Дом. Такое сравнение (с Чеховым и "Чайкой") вполне правомерно. И не только потому, что "Чайка" чаще всего цитируется в этом романе, становится одним из его лейтмотивов. Но и потому, что это – великий роман, как и "Чайка" великая пьеса. Он стоит в одном ряду со всеми теми романами, на которые явно и неявно ссылается: с "Петербургом" Андрея Белого, "Волшебной горой" Томаса Манна, "Даром" Набокова, "Улиссом" Джойса, "В поисках утраченного времени" Пруста и даже с "Процессом" Кафки. Он не проигрывает от такого соседства. Писатели (если они настоящие писатели) живут для того, чтобы написать хотя бы один такой роман.
Такие книги пишутся раз в десятилетие, если не реже. Поэтому не удивительно, если сразу их не замечают. "Большое видится на расстоянье". От них не убудет. Они встали в ряд. Они стоят в культуре, даже если их сразу не прочли или даже не пролистали. Но в незамечании романа Александра Товбина "Приключение сомнамбулы" есть что-то катастрофическое, обвальное. "Чайка", к примеру, хотя бы с позором провалилась на столичной сцене. Но тут – полное молчание. Двухтомный роман ухнул в это молчание. Нельзя нарушать правила.

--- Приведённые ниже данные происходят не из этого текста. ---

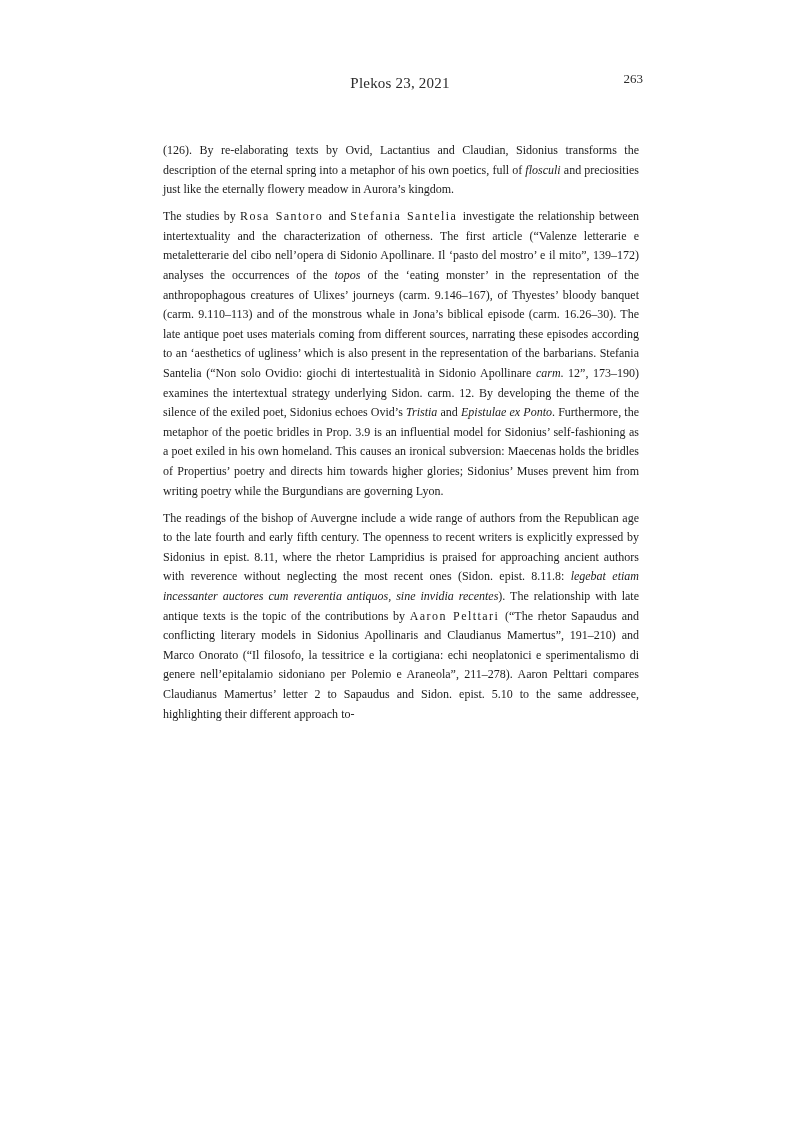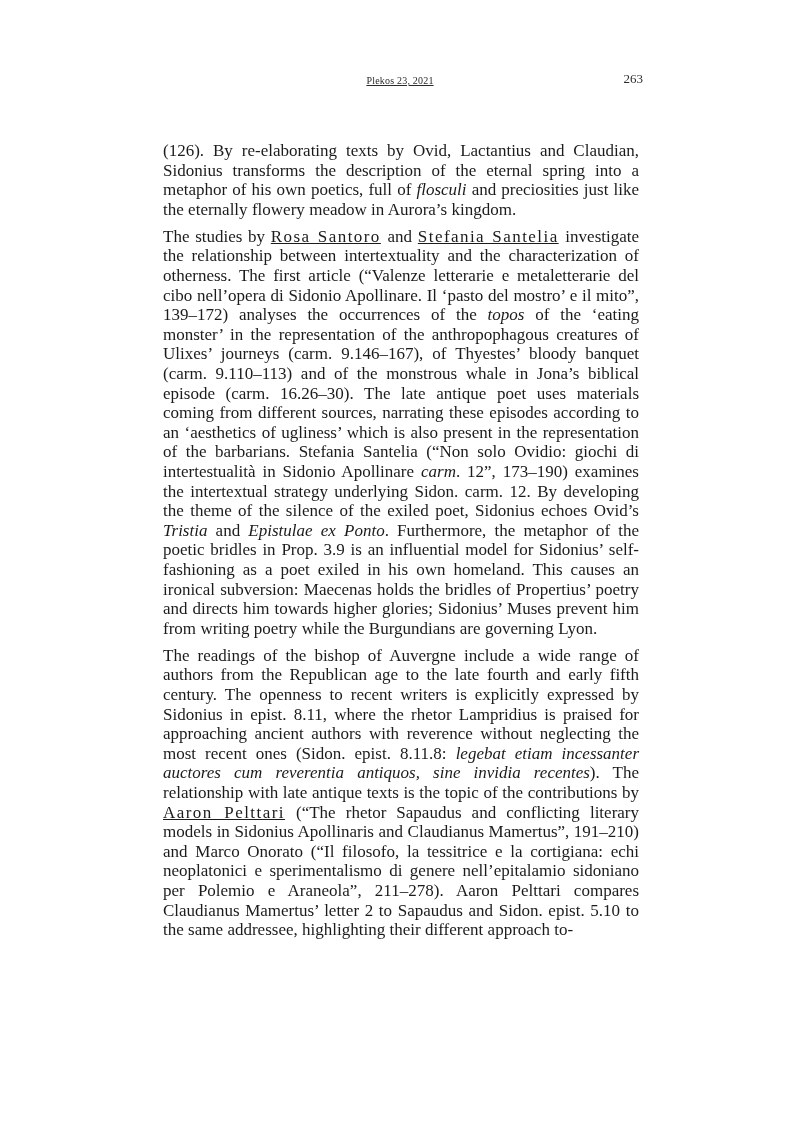--- a/index.html
+++ b/index.html
@@ -23,59 +23,57 @@
     left: 163px;
     top: 75px;
     width: 474px;
     height: 16px;
   }
   .running-head .journal {
     position: absolute;
     left: 0;
     right: 0;
     text-align: center;
-    font-size: 10px;
+    font-size: 15px;
     letter-spacing: 0.2px;
     color: #2a2a2a;
     white-space: nowrap;
-    text-decoration: underline;
   }
   .running-head .folio {
     position: absolute;
     right: -6px;
     top: -4px;
     font-size: 13px;
     color: #2a2a2a;
   }
 
   
   .textblock {
     position: absolute;
     left: 163px;
     top: 141px;
     width: 476px;
   }
   .para {
-    font-size: 17px;
+    font-size: 12px;
     line-height: 19.6px;
     text-align: justify;
     text-justify: inter-word;
     margin: 0 0 7.5px 0;
     text-indent: 0;
     word-spacing: 0.1px;
     -webkit-font-smoothing: antialiased;
   }
   .para:last-child { margin-bottom: 12px; }
 
   
   .it { font-style: italic; }
   .sp {
     letter-spacing: 1.45px;
     padding-right: 1px;
-    text-decoration: underline;
   }
 
   
   .textblock, .running-head {
     text-rendering: optimizeLegibility;
   }
 </style>
 </head>
 <body>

Вот и я, взявшись писать об этом романе, сразу нарушил по крайней мере два правила. Первое: только сейчас назвал этот роман и его автора. Второе: пишу рецензию на книгу, вышедшую три года назад. Но это же особый случай: великий роман никем не замечен. Тому есть несколько объяснений. Архитектор Александр Товбин писал свой 1600-страничный роман 35 лет. Он выстраивал его, как дом. Дом этот стоит. Прикиньте, за какое количество времени можно прочесть этот роман? Огромный дом обживают медленно, вживаются в него. Такие романы не просто читают, их перечитывают.

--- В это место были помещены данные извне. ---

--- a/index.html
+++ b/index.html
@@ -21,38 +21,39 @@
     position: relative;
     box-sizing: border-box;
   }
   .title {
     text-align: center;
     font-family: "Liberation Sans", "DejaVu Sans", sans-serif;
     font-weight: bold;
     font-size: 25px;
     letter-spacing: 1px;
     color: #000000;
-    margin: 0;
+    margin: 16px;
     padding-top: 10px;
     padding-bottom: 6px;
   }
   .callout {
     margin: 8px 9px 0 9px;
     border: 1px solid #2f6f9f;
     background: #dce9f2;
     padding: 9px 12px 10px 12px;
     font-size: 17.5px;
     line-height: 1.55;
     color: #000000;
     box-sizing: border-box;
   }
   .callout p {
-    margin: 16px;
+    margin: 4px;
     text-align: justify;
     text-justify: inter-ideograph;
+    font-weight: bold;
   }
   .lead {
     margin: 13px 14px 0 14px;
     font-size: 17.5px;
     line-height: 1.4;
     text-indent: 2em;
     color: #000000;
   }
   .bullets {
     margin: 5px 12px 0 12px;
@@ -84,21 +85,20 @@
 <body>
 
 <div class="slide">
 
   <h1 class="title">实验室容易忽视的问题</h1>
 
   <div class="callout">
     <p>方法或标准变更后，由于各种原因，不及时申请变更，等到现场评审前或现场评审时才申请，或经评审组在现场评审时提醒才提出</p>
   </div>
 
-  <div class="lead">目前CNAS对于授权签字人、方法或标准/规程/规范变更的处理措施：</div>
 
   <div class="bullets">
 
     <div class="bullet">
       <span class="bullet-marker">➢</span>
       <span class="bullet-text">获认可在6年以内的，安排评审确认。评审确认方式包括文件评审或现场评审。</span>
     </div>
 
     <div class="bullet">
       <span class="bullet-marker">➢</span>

Вы можете за два вечера прочесть "Войну и мир"? "Братья Карамазовы"? "Улисс"? Критик Лев Пирогов верно заметил: "Настоящий роман – это "Жизнь Клима Самгина", "Тихий Дон", "Хождение по мукам". Это – много свободных вечеров, халат, удобное кресло, мягкие тапочки". Он, правда, не продолжил своё верное рассуждение: чтение настоящего романа, будь то "Жизнь Клима Самгина", "Тихий Дон" или даже "Хождение по мукам" предполагает читательское усилие. Душевного уюта настоящий роман не предполагает. Не так-то просто войти в настоящий роман, но, совершив это усилие, войдя в него, ты уже будешь в нем. Он станет для тебя интереснее детектива.